Edit difference data:
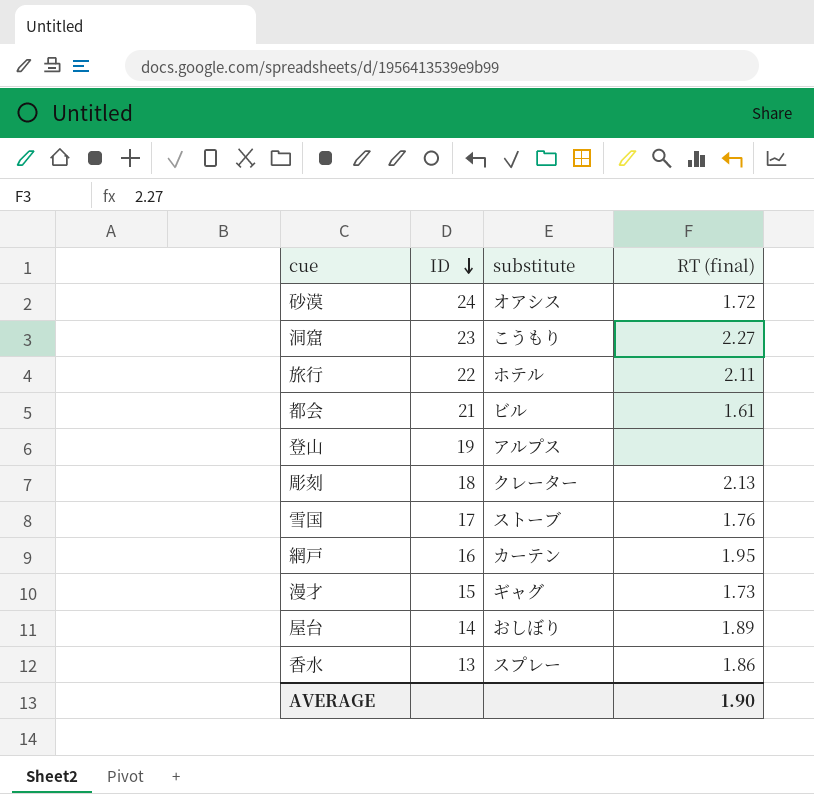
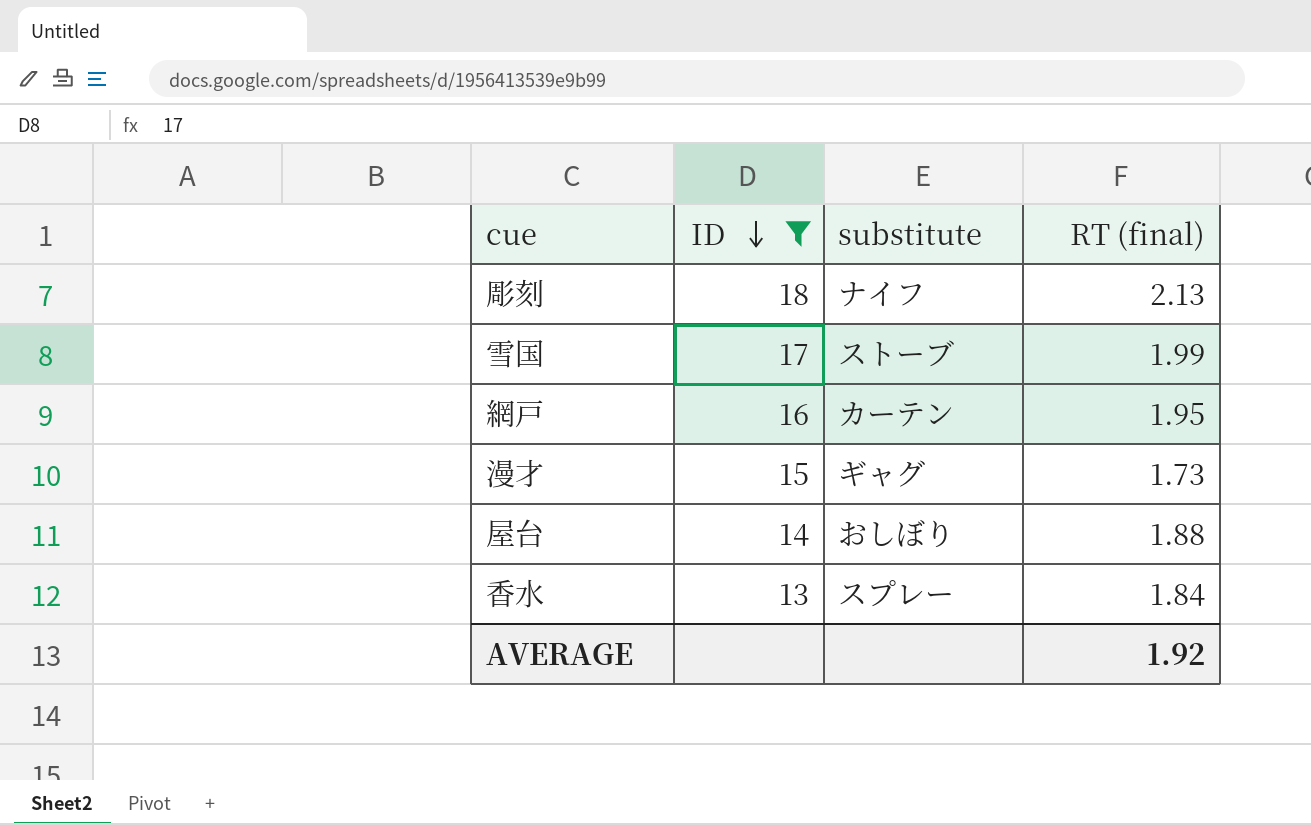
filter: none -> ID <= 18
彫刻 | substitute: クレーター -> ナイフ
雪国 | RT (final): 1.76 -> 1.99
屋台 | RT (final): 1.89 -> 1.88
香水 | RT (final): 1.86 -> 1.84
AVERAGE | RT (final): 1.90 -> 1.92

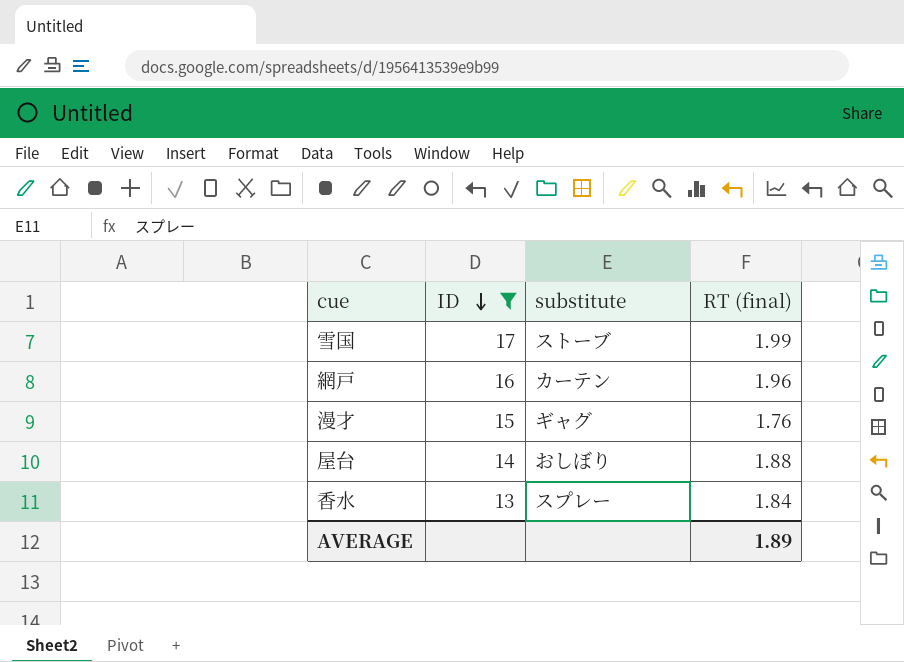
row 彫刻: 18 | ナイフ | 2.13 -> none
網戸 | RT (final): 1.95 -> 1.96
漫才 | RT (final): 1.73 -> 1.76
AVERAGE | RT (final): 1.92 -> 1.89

=== EXERCISE DIRECTIONS ===
The entries above should be given again exactly, minus any pictures.

=== ANSWER BOX ===
filter: none -> ID <= 18
彫刻 | substitute: クレーター -> ナイフ
雪国 | RT (final): 1.76 -> 1.99
屋台 | RT (final): 1.89 -> 1.88
香水 | RT (final): 1.86 -> 1.84
AVERAGE | RT (final): 1.90 -> 1.92

row 彫刻: 18 | ナイフ | 2.13 -> none
網戸 | RT (final): 1.95 -> 1.96
漫才 | RT (final): 1.73 -> 1.76
AVERAGE | RT (final): 1.92 -> 1.89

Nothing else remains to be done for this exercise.